I had my laptop scraped a month ago by our IS department because of a networking problem they couldn't resolve, no matter how many driver files they replaced.  They decided a brand-new install of Windows XP might be the trick to stop my machine from giving the Blue Screen of Death once a day.  Thankfully, it seemed to have cured the problem.  However, I've been discovering piece-by-piece all the software I hadn't re-installed along the way.  VMWare workstation was one of those.  I had installed the VMWare Player, but not the Workstation.  As it turns out, the VMWare image I needed to run for my demo wasn't able to run on the Player.  Ironic, because I had been using the VMWare Player on a bunch of other images just yesterday and it worked flawlessly.  Could be why I had fallen into complacency about testing out my demo.

I'm currently staring at a copy dialog for installing VMWare workstation over our corporate VPN through the conference center WiFi.  I started at "168 minutes remaining", but thankfully while writing this blog I'm now down to "134 minutes".  If there's any chance that you're attending my session about Creating Dynamic User Interfaces with Adobe Flash, don't worry at all--I've got plenty of time before I talk.  Way more than 134 minutes.
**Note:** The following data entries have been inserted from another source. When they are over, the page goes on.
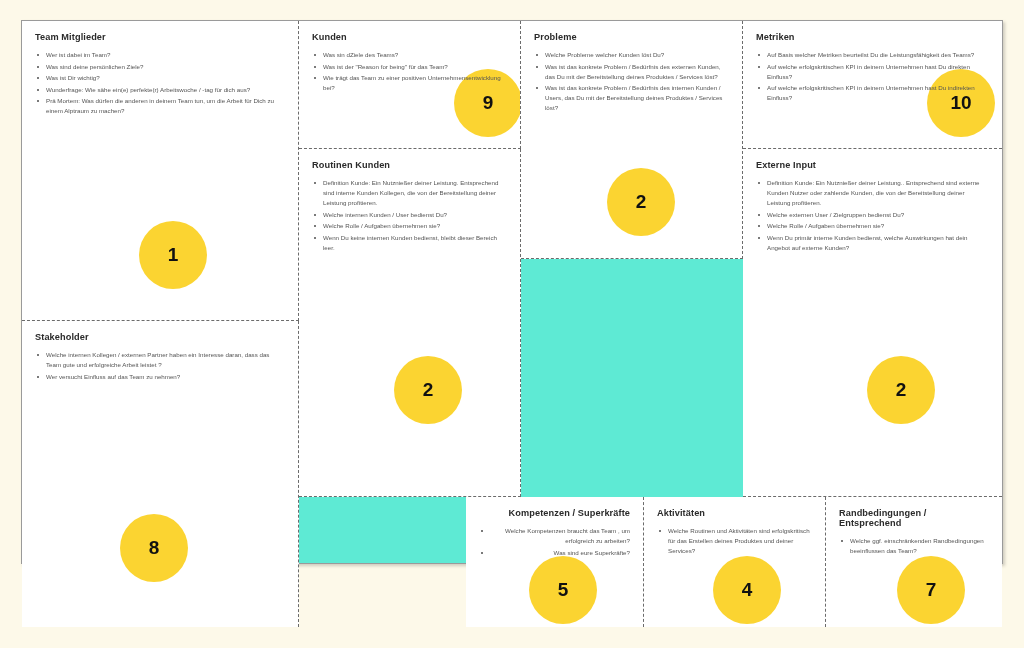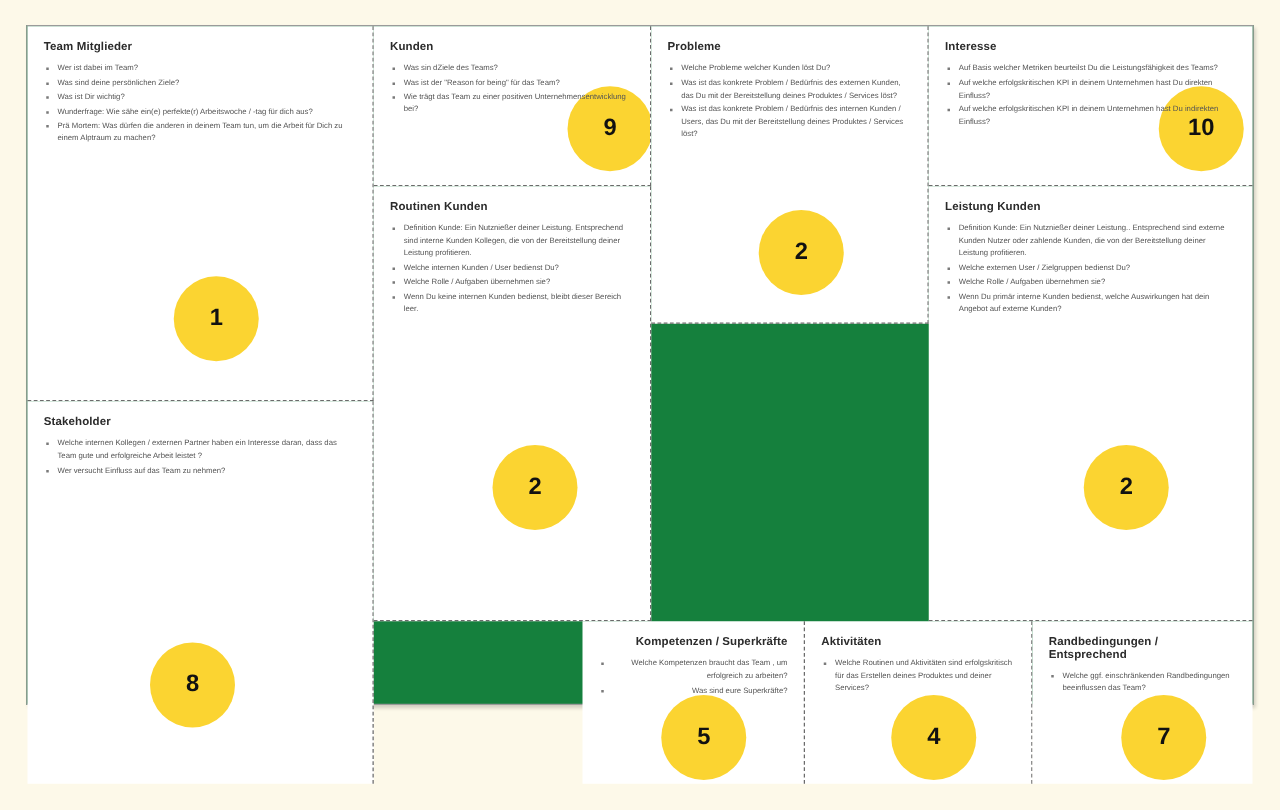--- a/index.html
+++ b/index.html
@@ -20,7 +20,7 @@
     top: 20px;
     width: 982px;
     height: 544px;
-    background: #15803d;
+    background: #5eead4;
     box-shadow: 2px 2px 3px rgba(0,0,0,0.18);
     box-sizing: border-box;
     border: 1px solid #9a9a9a;

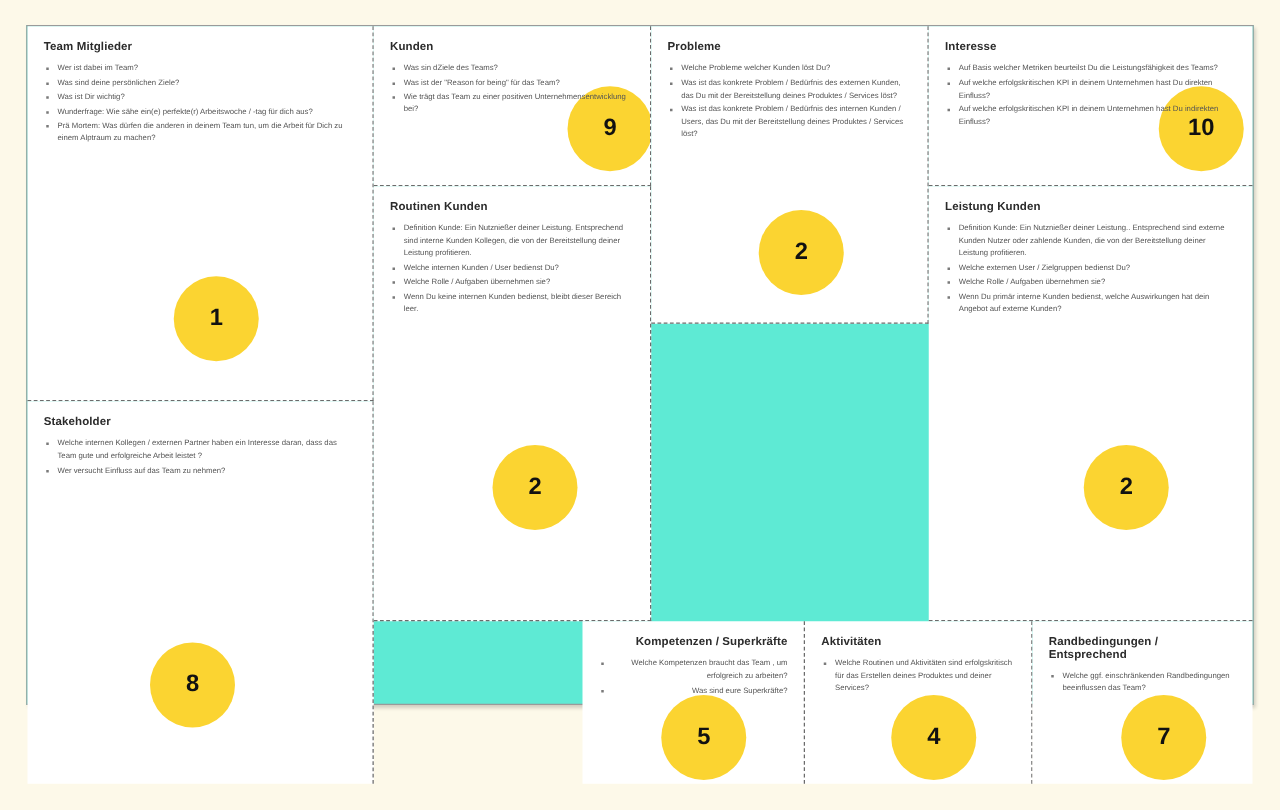--- a/index.html
+++ b/index.html
@@ -161,7 +161,7 @@
 
   <div class="panel bd-b" style="left:721px; top:0px; width:259px; height:128px;">
     <div class="panel-inner">
-      <div class="panel-title">Interesse</div>
+      <div class="panel-title">Metriken</div>
       <ul class="qlist">
         <li>Auf Basis welcher Metriken beurteilst Du die Leistungsfähigkeit des Teams?</li>
         <li>Auf welche erfolgskritischen KPI in deinem Unternehmen hast Du direkten Einfluss?</li>

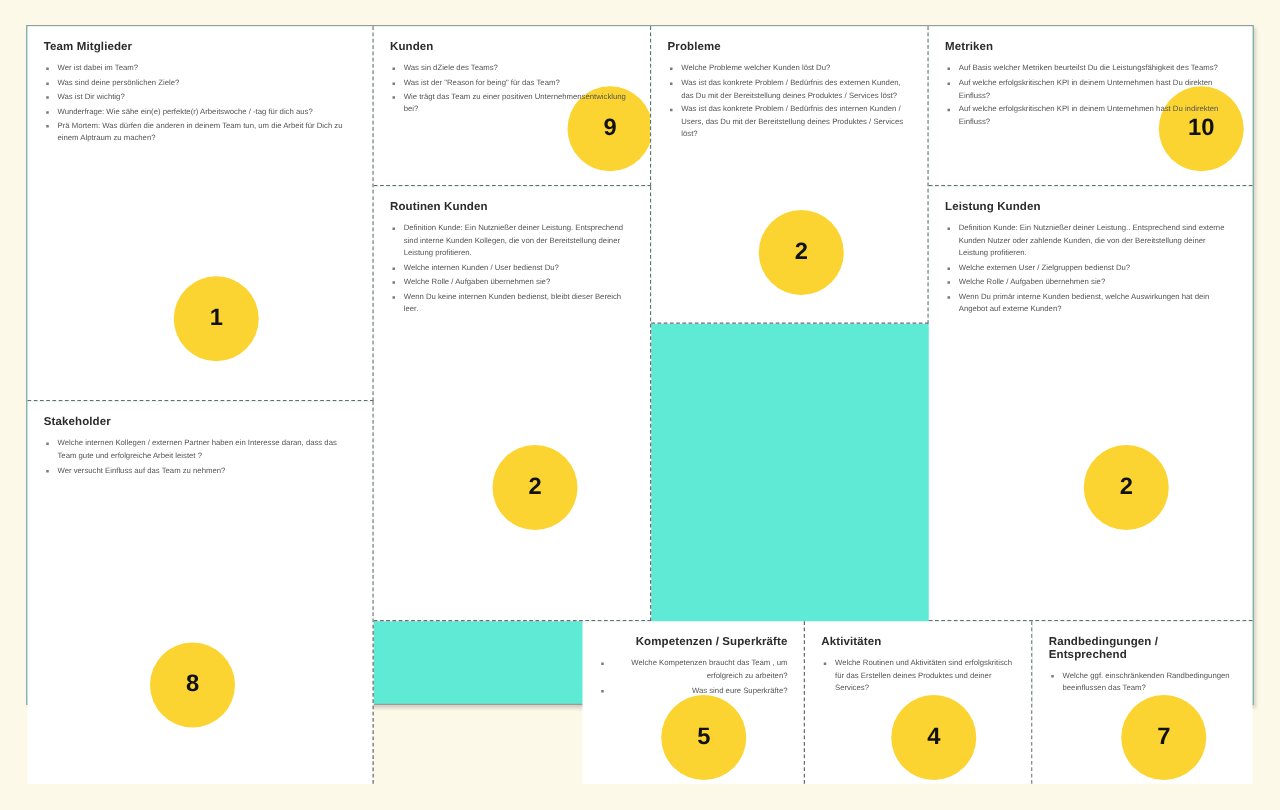--- a/index.html
+++ b/index.html
@@ -173,7 +173,7 @@
 
   <div class="panel bd-b" style="left:721px; top:128px; width:259px; height:348px;">
     <div class="panel-inner">
-      <div class="panel-title">Leistung Kunden</div>
+      <div class="panel-title">Externe Input</div>
       <ul class="qlist">
         <li>Definition Kunde: Ein Nutznießer deiner Leistung.. Entsprechend sind externe Kunden Nutzer oder zahlende Kunden, die von der Bereitstellung deiner Leistung profitieren.</li>
         <li>Welche externen User / Zielgruppen bedienst Du?</li>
Similar to a backup strategy where you only realize you should have made a backup only after something catastrophic happens, I've got another axiom.  No matter how many times you've presented or demoed, it always pays to double-check and do a dry run.  Thankfully, I did!
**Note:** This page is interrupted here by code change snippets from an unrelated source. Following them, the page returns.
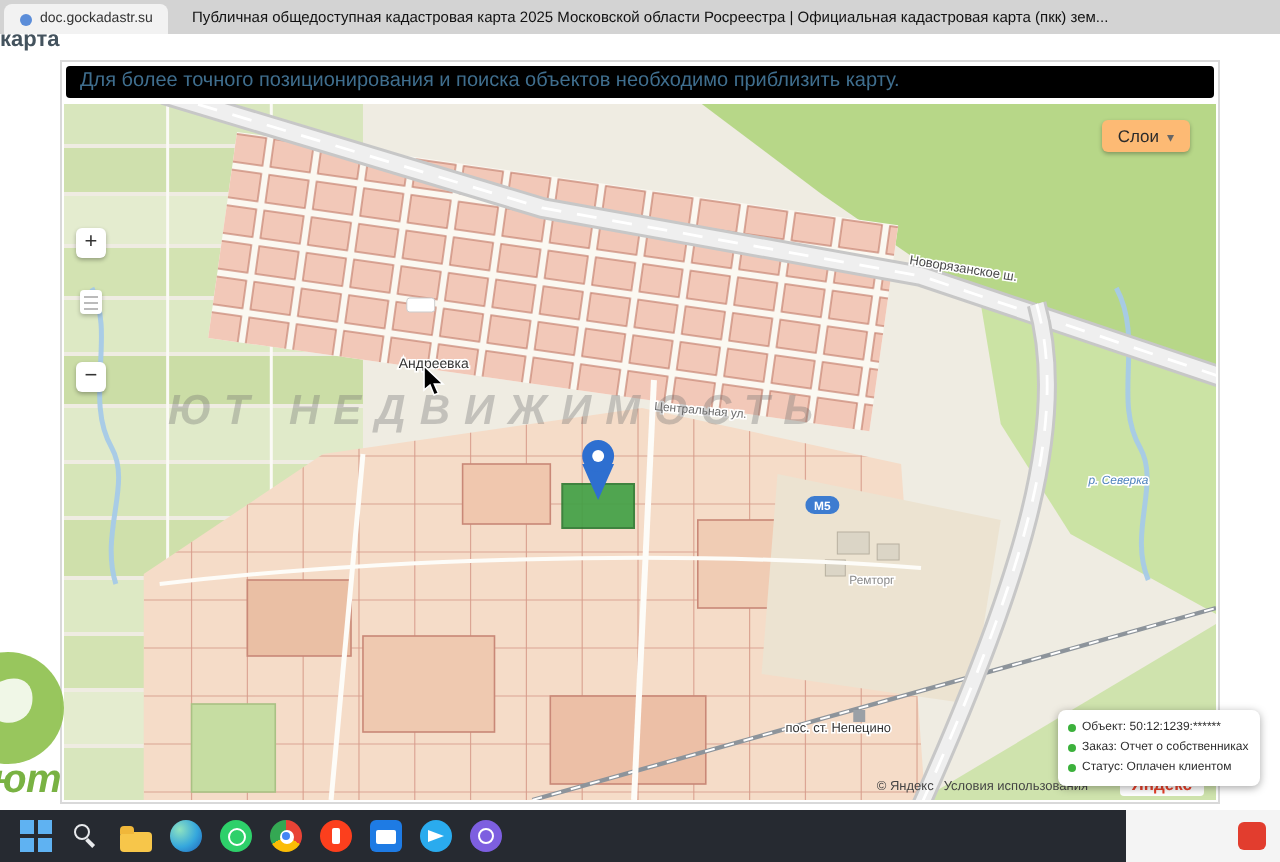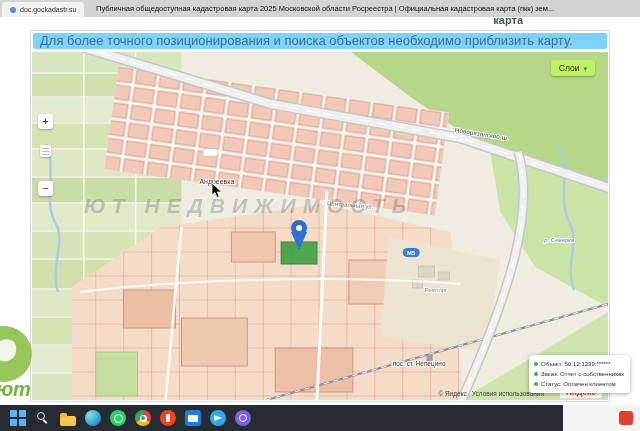--- a/index.html
+++ b/index.html
@@ -11,7 +11,7 @@
   .tab{position:absolute;left:2px;top:2px;height:15px;background:#f2f2f2;border-radius:4px 4px 0 0;display:flex;align-items:center;gap:4px;padding:0 8px;font-size:7px;color:#333;}
   .favicon{width:6px;height:6px;border-radius:50%;background:#5b8dd9;}
   .title-text{position:absolute;left:96px;top:0;height:17px;line-height:17px;font-size:7.5px;color:#111;white-space:nowrap;overflow:hidden;width:540px;}
-  .heading-frag{position:absolute;top:14px;left:0;width:523px;text-align:right;font-size:11px;font-weight:bold;color:#44535e;}
+  .heading-frag{position:absolute;top:14px;left:0;width:523px;text-align:left;font-size:11px;font-weight:bold;color:#44535e;}
 
   
   .panel{position:absolute;left:30px;top:30px;width:580px;height:372px;border:1px solid #d9d9d9;background:#fff;box-sizing:border-box;}

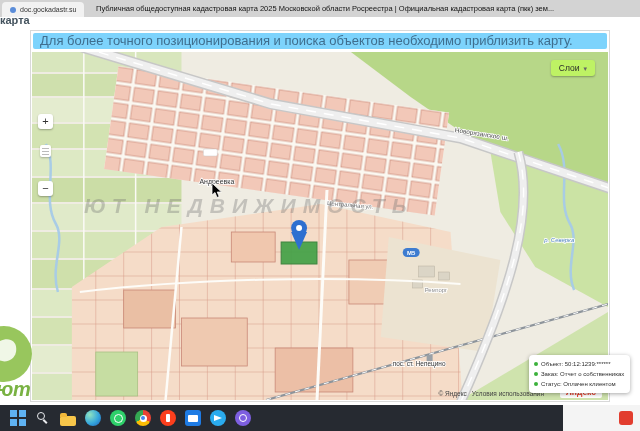--- a/index.html
+++ b/index.html
@@ -15,7 +15,7 @@
 
   
   .panel{position:absolute;left:30px;top:30px;width:580px;height:372px;border:1px solid #d9d9d9;background:#fff;box-sizing:border-box;}
-  .notice{position:absolute;left:2px;top:2px;right:2px;height:16px;background:#7dd3fc;color:#3f6e8e;font-size:13px;line-height:16px;padding-left:7px;border-radius:2px;box-sizing:border-box;}
+  .notice{position:absolute;left:2px;top:2px;right:2px;height:16px;background:#000000;color:#3f6e8e;font-size:10px;line-height:16px;padding-left:7px;border-radius:2px;box-sizing:border-box;}
   .map{position:absolute;left:1px;right:1px;top:21px;bottom:1px;overflow:hidden;background:#efece2;}
   .mapsvg{position:absolute;left:0;top:0;width:100%;height:100%;}
   .mapsvg text{font-family:"Liberation Sans",sans-serif;}

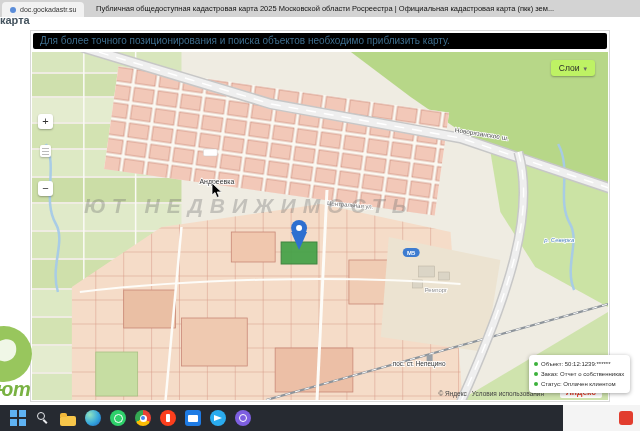--- a/index.html
+++ b/index.html
@@ -23,7 +23,7 @@
 
   .wm{position:absolute;left:52px;top:142px;font-size:21px;font-weight:bold;letter-spacing:7px;color:rgba(110,110,110,0.34);white-space:nowrap;z-index:3;font-style:italic;}
 
-  .layers-btn{position:absolute;top:8px;right:13px;background:#bef264;border-radius:3px;box-shadow:0 1px 2px rgba(0,0,0,.3);padding:3px 8px;font-size:8.5px;color:#2b2b2b;z-index:4;display:flex;gap:4px;align-items:flex-end;cursor:pointer;}
+  .layers-btn{position:absolute;top:8px;right:13px;background:#fdba74;border-radius:3px;box-shadow:0 1px 2px rgba(0,0,0,.3);padding:3px 8px;font-size:8.5px;color:#2b2b2b;z-index:4;display:flex;gap:4px;align-items:flex-end;cursor:pointer;}
   .chev{font-size:7px;color:#666;}
 
   .zoom-ctl{position:absolute;left:6px;top:62px;z-index:4;display:flex;flex-direction:column;align-items:center;}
I'll post on the ESC Boston presentation after this afternoon...

Friday, September 18, 2009

DSO is the worst marketing term ever invented

Of course I'm biased: I work for QNX, and DSO is a Wind River term.  Please take that information as a full disclosure up front.

But come on now--really.  "Device Software Optimization?"  This acronym, which has been around for forever now, is Wind River's TLA that they love to trot out at any opportunity.  I've asked a lot of people what it means (WRS employees included), and nobody has a consistent answer.  Even reading Wind's marketing copy doesn't illuminate.  Why?  Because it means nothing.

Device Software Optimization means to optimize the software to the device?  Where I'm from, that's called "writing software".  How many engineers don't do DSO, even if they don't have the faintest clue what that means, or don't use any WRS products?  Exactly my point--all of them.

Maybe someone reading this post will be able to finally once and for all be able to explain DSO to me and lift the fog.  Please do.  I remain open to the possibility that I shouldn't hate this term.

Use of the English Language

English sentences are crafted to communicate thoughts, dreams, ideas, emotions, desires--the full range of human expression.  Words are powerful.  The right words can begin a relationship, and the wrong ones can sour one.  Words can be as mundane as a technical conversation, as inspirational as a charasmatic speech, as meaningful as a lover's poetry.

I consider myself a decent writer, but I have grown a phenomenal amount learning about the subtleties of communication from the people I work closely with in Marcoms.  I'm going to dedicate my very first post to my Marcoms friends.  I have the greatest respect for their profession and their ability to craft the raw clay that I create into a work of art.  I understand how the massive redlines and honing they do improves the final product.  Although the work they often do is "invisible," our organization would be fraught with communication breakdowns without them.  I do not invest my ego in my specific words; I wouldn't have it any other way.

And to them I apologize in advance.  I can guarantee that my posts, my taglines, my thoughts, my ideas, all will be as raw as the first drafts they receive--full of split infinitives, ambiguous subjects, overused adjectives, unclear tense, mixed voice, dangling particples, non-parallel constructions, ending prepositions, and abused punctuation.  But it is mine--every word of it.  So, please read and enjoy.  Hopefully I'll have something worthwhile to say that you'll want to listen to.  But ya ain't correctin' my English.